Nothing but a number should be written: the count of lines below that contain "class".

Data supplied

───

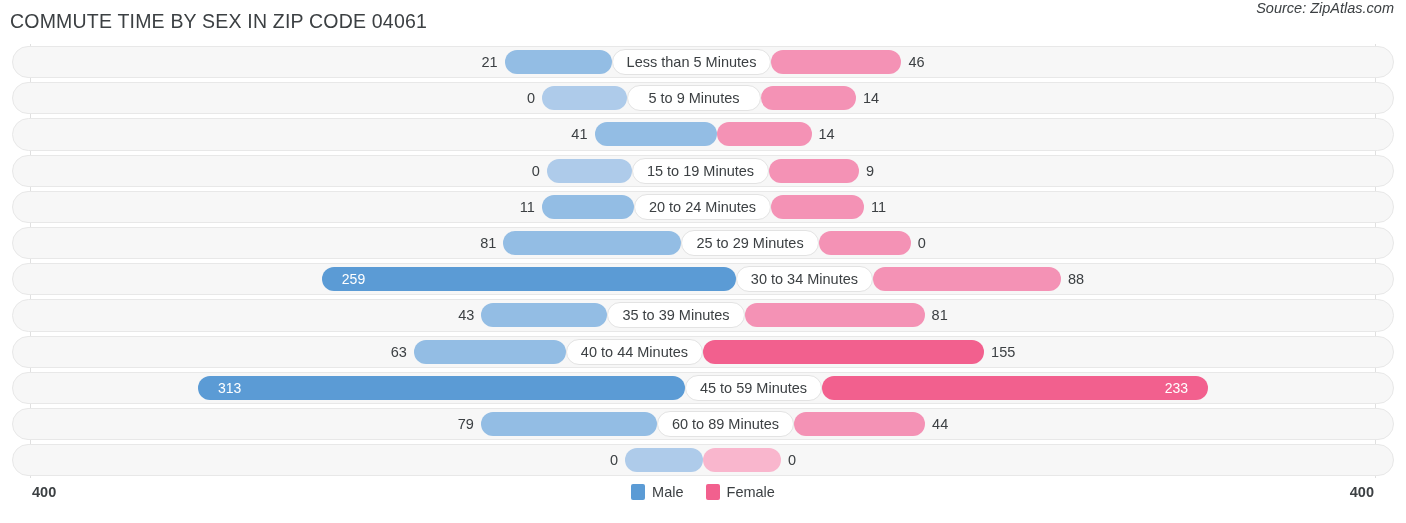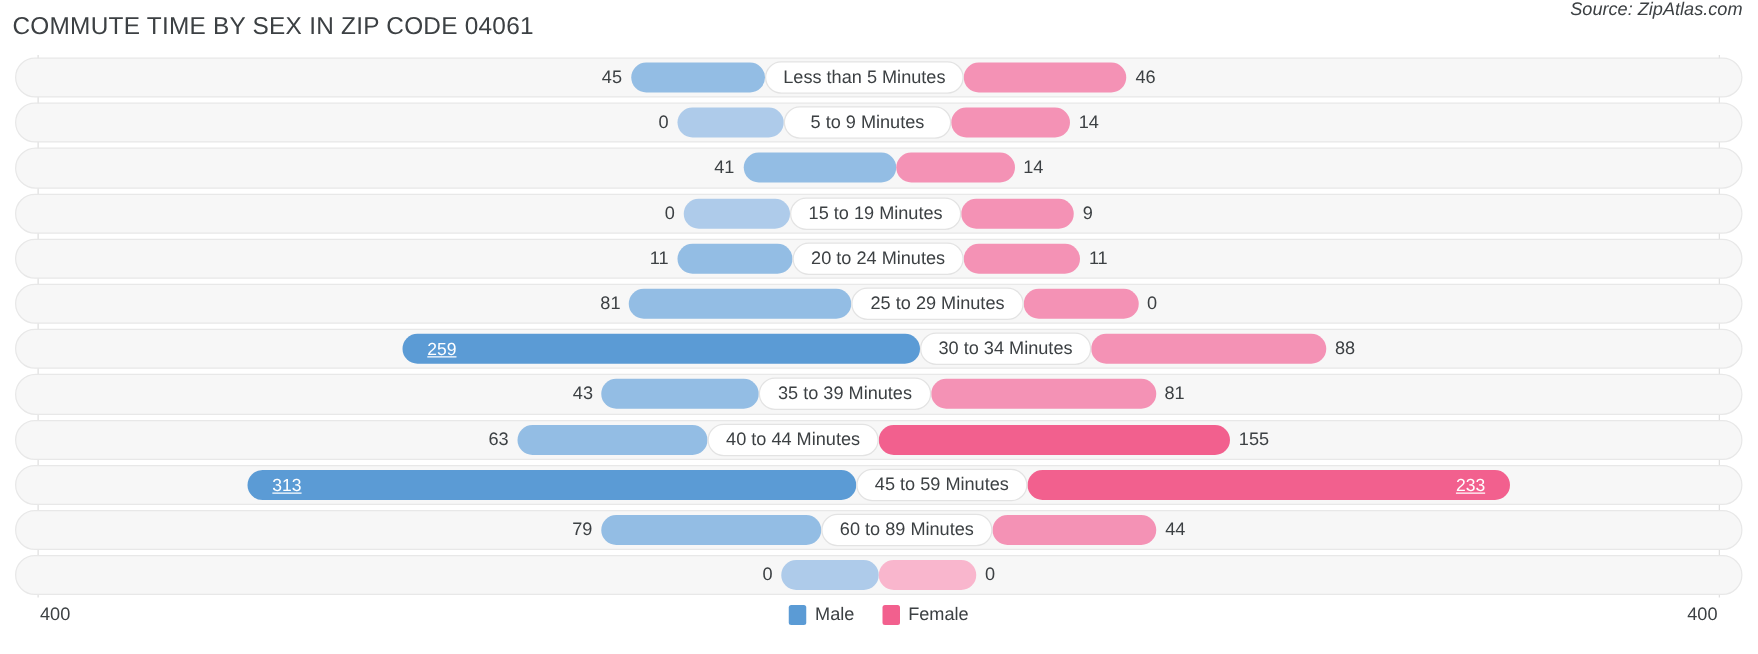--- a/index.html
+++ b/index.html
@@ -211,7 +211,7 @@
           <div class="track"></div>
           <div class="barline">
             <div class="side left">
-              <span class="val outside-left">45</span>
+              <span class="val outside-left">21</span>
               <div class="bar male" style="width: 107px;"></div>
             </div>
             <div class="center-label">Less than 5 Minutes</div>

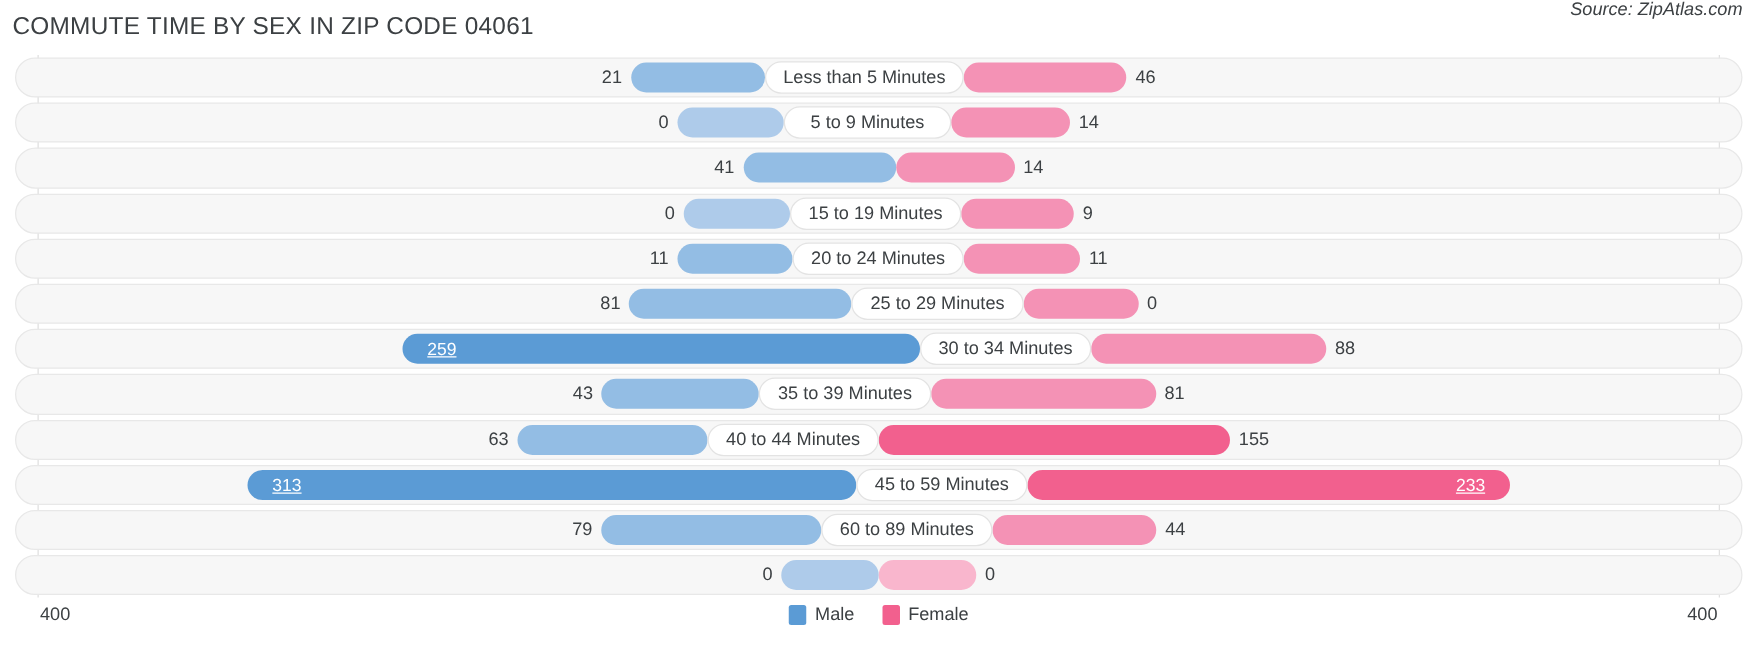--- a/index.html
+++ b/index.html
@@ -131,7 +131,6 @@
     color: #ffffff;
     font-size: 14px;
     padding: 0 20px;
-    text-decoration: underline;
   }
 
   .center-label {

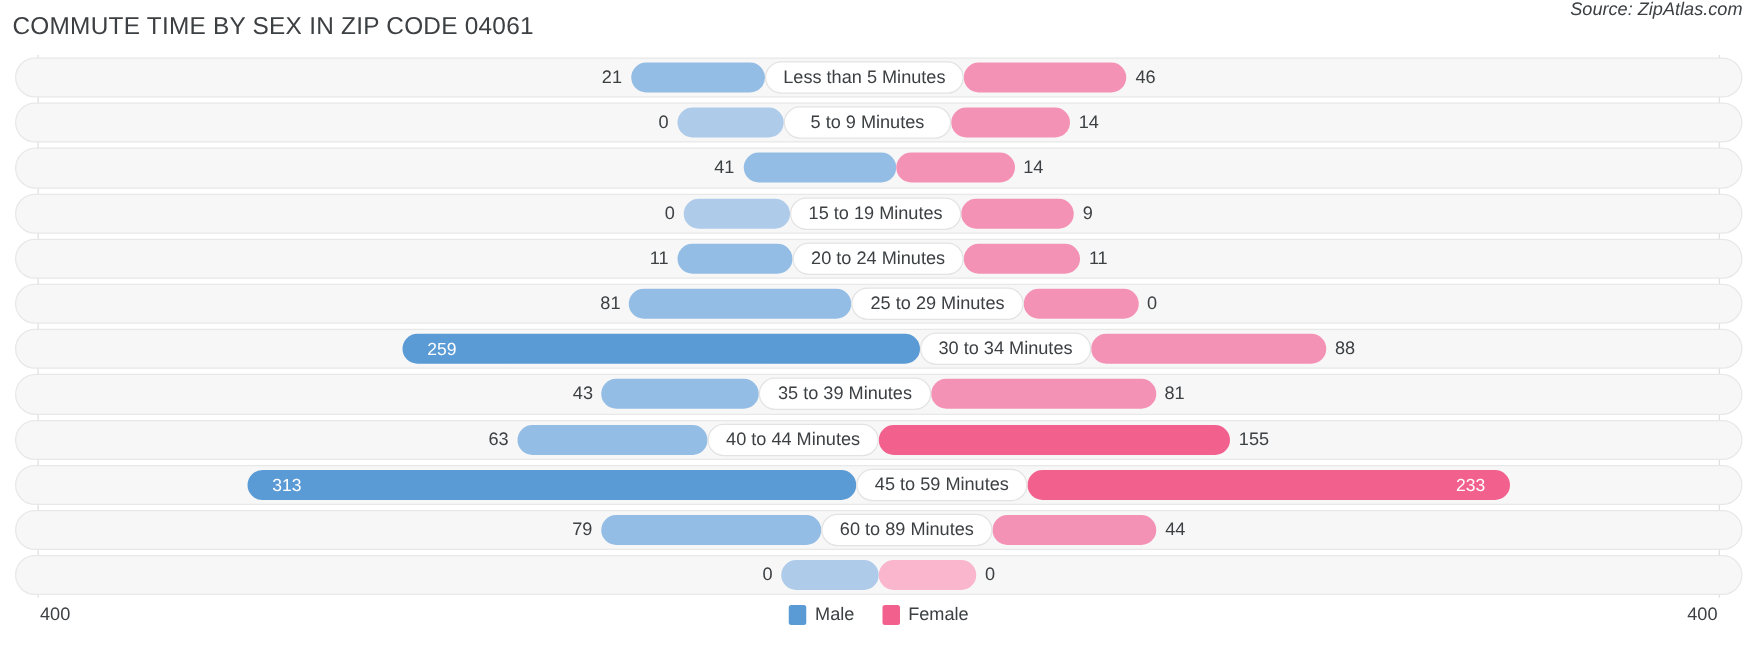--- a/index.html
+++ b/index.html
@@ -162,6 +162,7 @@
     top: 6px;
     font-size: 14.5px;
     color: #3c4043;
+    font-weight: bold;
   }
   .axis-left  { left: 20px; }
   .axis-right { right: 20px; }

───

Task solution
7